12Contact, Commerce, and Colonization

1450–1600

Core Objectives

  • DESCRIBE the broad patterns of world trade after 1450, and COMPARE major features of world trade in Asia, the Americas, Africa, and Europe.
  • ANALYZE the factors that enabled Europeans to increase their trade relationships with Asian empires in the fifteenth and sixteenth centuries, and ASSESS their significance.
  • COMPARE the practices and the impact of European explorers in Asia and the Americas.
  • ANALYZE the social and political relationships, and EXPLAIN the sources of conflict within the Afro-Eurasian polities.
  • ASSESS how European colonization of the Americas affected African and Amerindian peoples, and DESCRIBE their responses.

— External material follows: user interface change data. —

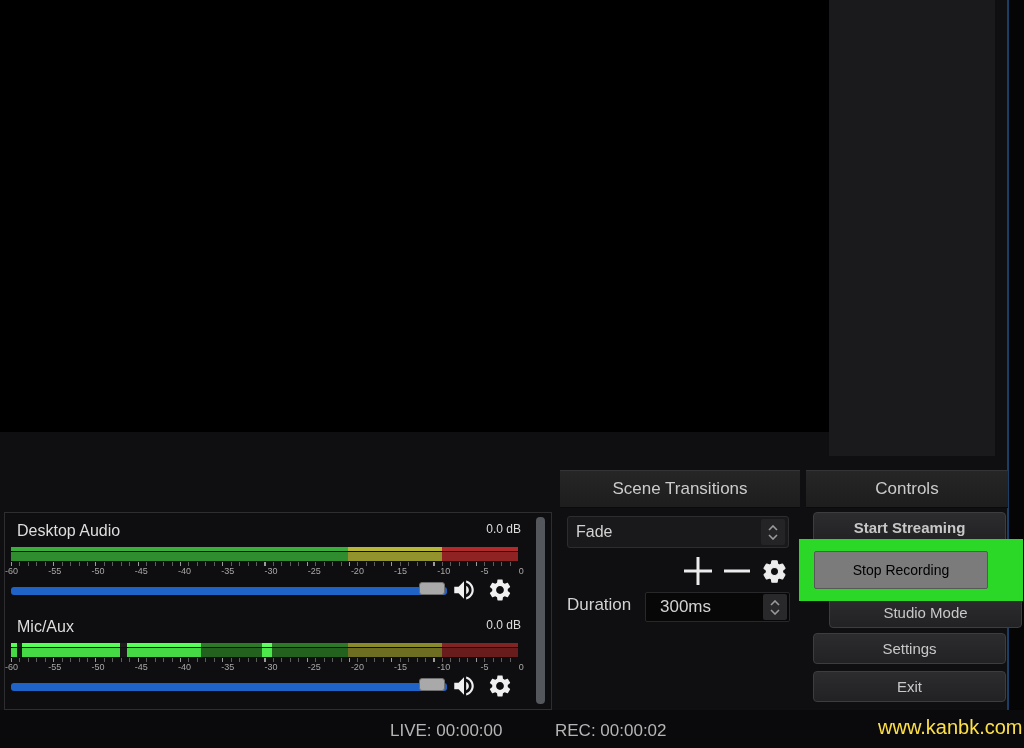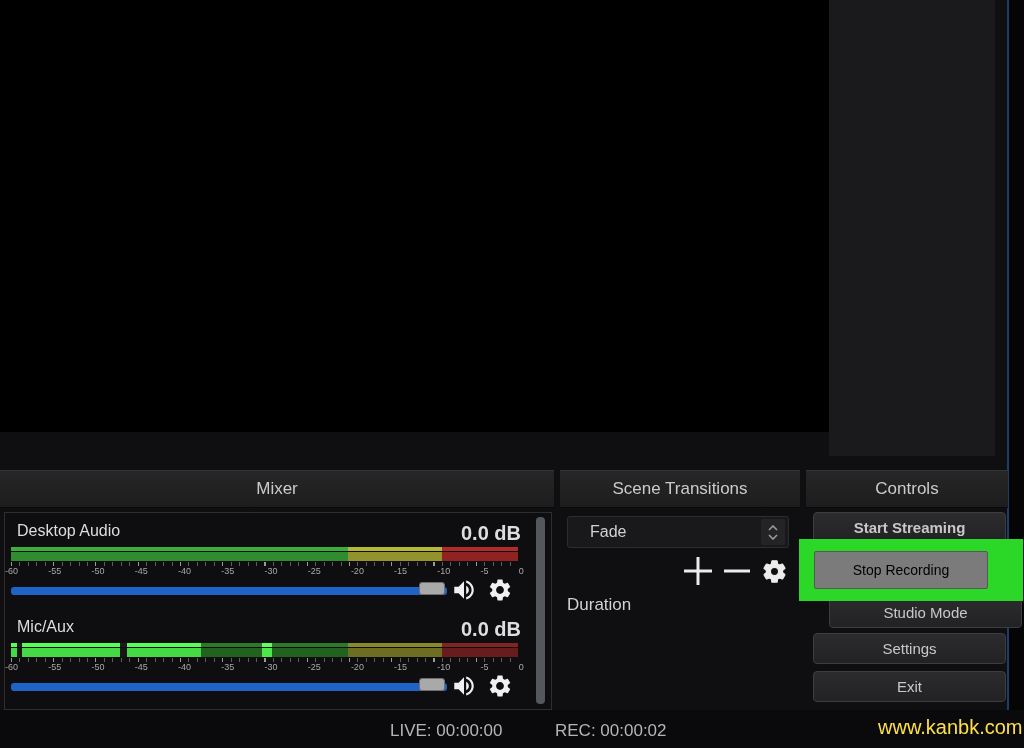"Mixer" div.abs { html: <div> <span>Mixer</span> </div> -> none }
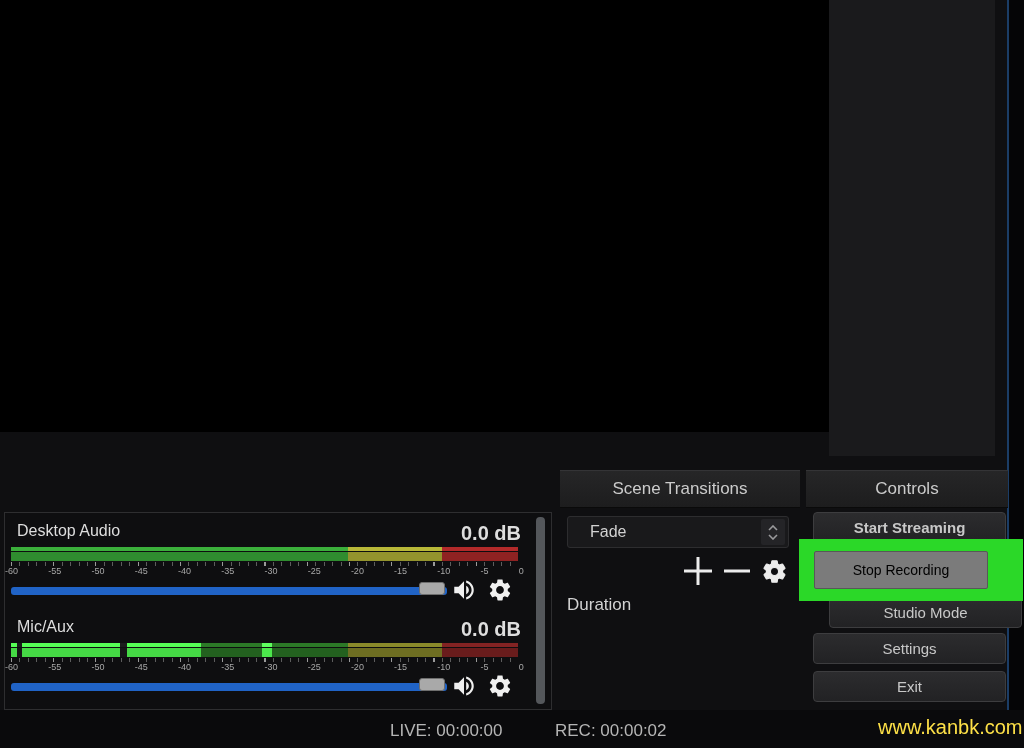"0.0 dB" .track-db { font-size: 20px -> 12px; font-weight: bold -> none }
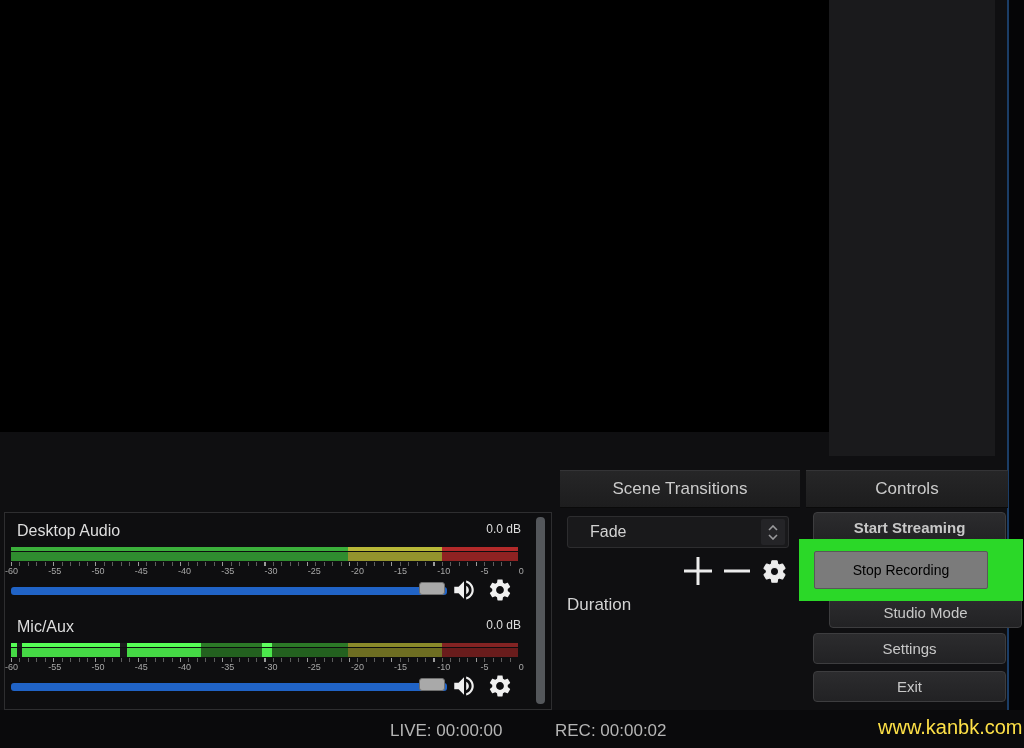"Fade" .combo { padding-left: 22px -> 8px }
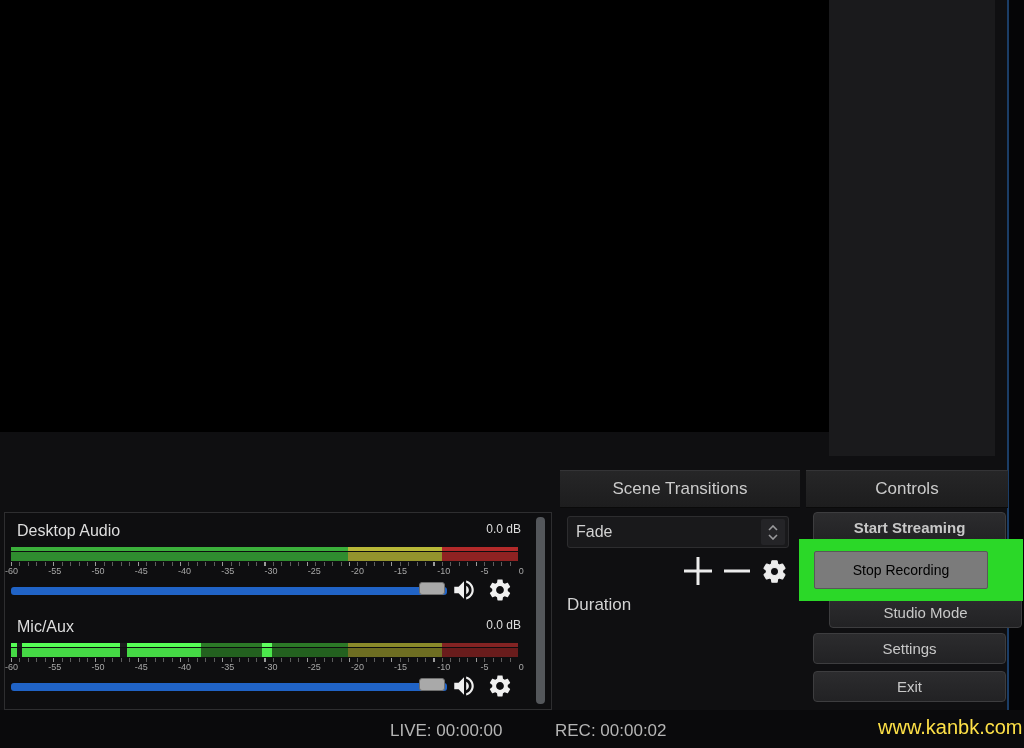"300ms" div.abs { html: none -> <div> <span>300ms</span> <div> <svg> <polyline></polyline> </svg> <svg> <polyline></polyline> </svg> </div> </div> }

At the time of Christopher Columbus’s birth in 1451, the great world power on the rise was neither Spain nor Portugal, but the Ottoman Empire. For the Ottomans, unlike the other major Asian empires, the fifteenth and sixteenth centuries marked a period of frenzied territorial expansion in the Mediterranean as well as the Indian Ocean. The Ottomans sought to fulfill what they considered to be Islam’s primary mission: world dominion. Sultans Bayezid II (r. 1481–1512), Selim I (r. 1512–1520), and Suleiman the Magnificent (r. 1520–1566) continued the conquests of Mehmed the Conqueror and led the thrust into Arab lands and the Indian Ocean even while pressing ahead in Europe. Indeed, Selim I boasted that “he was the ruler of the east and the west.”

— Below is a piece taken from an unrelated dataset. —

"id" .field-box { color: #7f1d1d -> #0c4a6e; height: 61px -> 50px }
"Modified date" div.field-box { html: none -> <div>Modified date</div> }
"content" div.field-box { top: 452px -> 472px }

As the Ottomans turned their attention to conquest of the Red Sea, the Arabian Peninsula, and North Africa, reestablishing under their own control trade routes disrupted by the Mongols and the Black Death, they forced others seeking shares in South and East Asian luxuries to seek new sea passages. European states gave the Ottomans no cause for alarm when they began to make inroads in South Asia in the mid-sixteenth century. After all, it was not Ottoman territory they were contesting, and the Ottomans, looking westward, had bigger fish to fry. No one could have predicted that European conquests of a few South Asian trading cities were particularly significant, compared with the Ottomans’ relentless annexations of large territories, including great stretches of southeastern Europe.

Even more unpredictable, though hugely consequential, was the accidental discovery made by Christopher Columbus. Seeking to circumvent Ottoman power in the eastern Mediterranean, Columbus opened up a “New World” about which Afro-Eurasians had no previous knowledge. Although Columbus did not intend to “discover” America when he went looking for Asia, his voyages convinced Europeans that there were still new territories to exploit and peoples to convert to Christianity. For the first time since the Ice Age migrations, large numbers of people moved from Afro-Eurasian landmasses to the Americas. Two different biomes (distinct biological systems, including humans, that have formed in response to shared physical conditions) came into contact and converged, including plants, commercial products, and—most momentous—deadly germs. The encounter of the New and Old Worlds was as if two separate planets that had not known of each other suddenly merged into one. Europeans now began building empires different in kind from the land empires of Africa and Asia: overseas empires. While the new colonies generated vast riches, they also brought unsettling changes to the rulers and the ruled.

Despite the significance of Europeans’ activity in the Americas, most Africans and Asians were barely aware of the Americas. Asian empires continued to flourish after recovering from the Black Death. Nor was Europe’s attention exclusively on the Americas, for its royal houses competed with one another for power and territory at home. Religious revolt in the form of the Protestant Reformation intensified these rivalries. In the wake of Columbus, the drive to build and protect empires across oceans began a very long process that would profoundly change the terms on which people around the globe interacted with one another.

Global Storyline

The Age of Global Exploration and Colonization

  • The European “discovery” of the Americas begins a complex process that changes the ways peoples around the world interact with one another.
  • For the first time, major world empires are oceanic, overseas empires rather than continental empires.
  • Despite the long-term significance of European activity in the Americas, most Africans and Asians are barely aware of the Americas or the expansion of long-distance trade.
  • Within Europe, dynastic states concentrate attention and resources on their own internal rivalries. Religious revolts, especially the Protestant Reformation, intensify those rivalries.
  • Asian empires thrive in the sixteenth century, thanks to commercial expansion and political consolidation.

Glossary

biomes
Distinct biological systems, including humans, that have formed in response to shared physical conditions.